HTK provides a single recognition tool called HVITE which uses the token passing algorithm described in the previous chapter to perform Viterbi-based speech recognition. HVITE takes as input a network describing the allowable word sequences, a dictionary defining how each word is pronounced and a set of HMMs. It operates by converting the word network to a phone network and then attaching the appropriate HMM definition to each phone instance. Recognition can then be performed on either a list of stored speech files or on direct audio input. As noted at the end of the last chapter, HVITE can support cross-word triphones and it can run with multiple tokens to generate lattices containing multiple hypotheses. It can also be configured to rescore lattices and perform forced alignments.
The word networks needed to drive HVITE are usually either simple word loops in which any word can follow any other word or they are directed graphs representing a finite-state task grammar. In the former case, bigram probabilities are normally attached to the word transitions. Word networks are stored using the HTK standard lattice format . This is a text-based format and hence word networks can be created directly using a text-editor. However, this is rather tedious and hence HTK provides two tools to assist in creating word networks. Firstly, HBUILD allows sub-networks to be created and used within higher level networks. Hence, although the same low level notation is used, much duplication is avoided. Also, HBUILD can be used to generate word loops and it can also read in a backed-off bigram language model and modify the word loop transitions to incorporate the bigram probabilities. Note that the label statistics tool HLSTATS mentioned earlier can be used to generate a backed-off bigram language model.
As an alternative to specifying a word network directly, a higher level grammar notation can be used. This notation is based on the Extended Backus Naur Form (EBNF ) used in compiler specification and it is compatible with the grammar specification language used in earlier versions of HTK. The tool HPARSE is supplied to convert this notation into the equivalent word network.

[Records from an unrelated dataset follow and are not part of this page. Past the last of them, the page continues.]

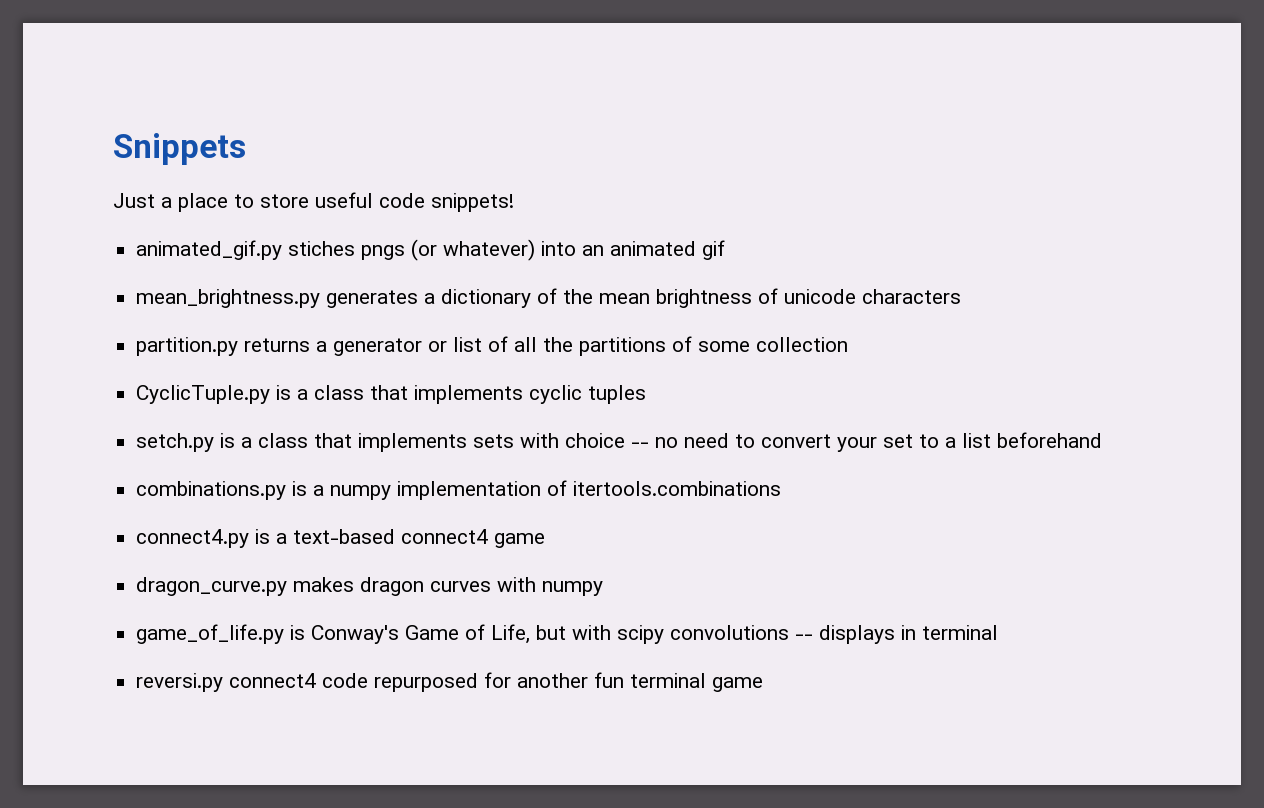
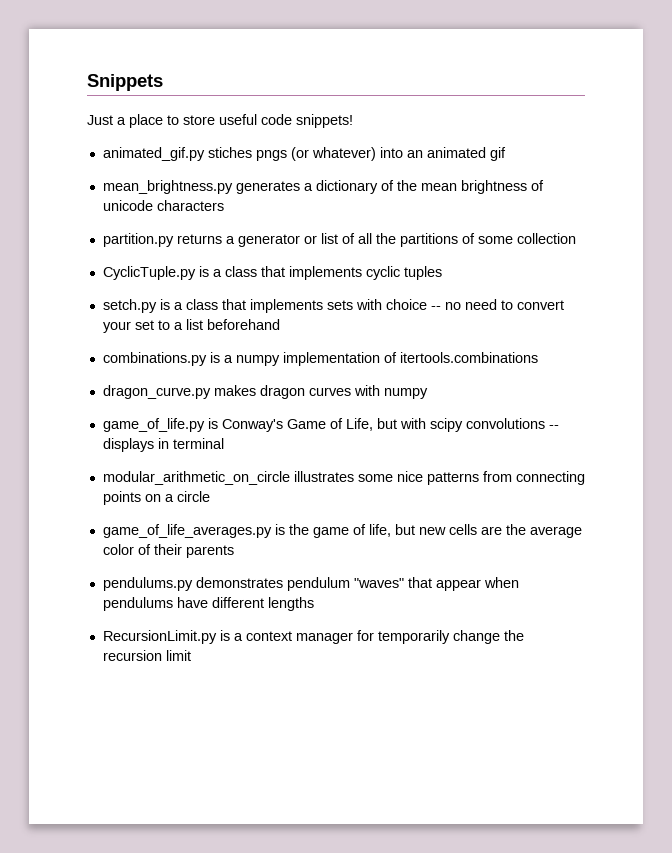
- connect4.py is a text-based connect4 game
- reversi.py connect4 code repurposed for another fun terminal game
+ modular_arithmetic_on_circle illustrates some nice patterns from connecting points on a circle
+ game_of_life_averages.py is the game of life, but new cells are the average color of their parents
+ pendulums.py demonstrates pendulum "waves" that appear when pendulums have different lengths
+ RecursionLimit.py is a context manager for temporarily change the recursion limit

Whichever method is chosen to generate a word network, it is useful to be able to see examples of the language that it defines. The tool HSGEN is provided to do this. It takes as input a network and then randomly traverses the network outputing word strings. These strings can then be inspected to ensure that they correspond to what is required. HSGEN can also compute the empirical perplexity of the task.
Finally, the construction of large dictionaries can involve merging several sources and performing a variety of transformations on each sources. The dictionary management tool HDMAN is supplied to assist with this process.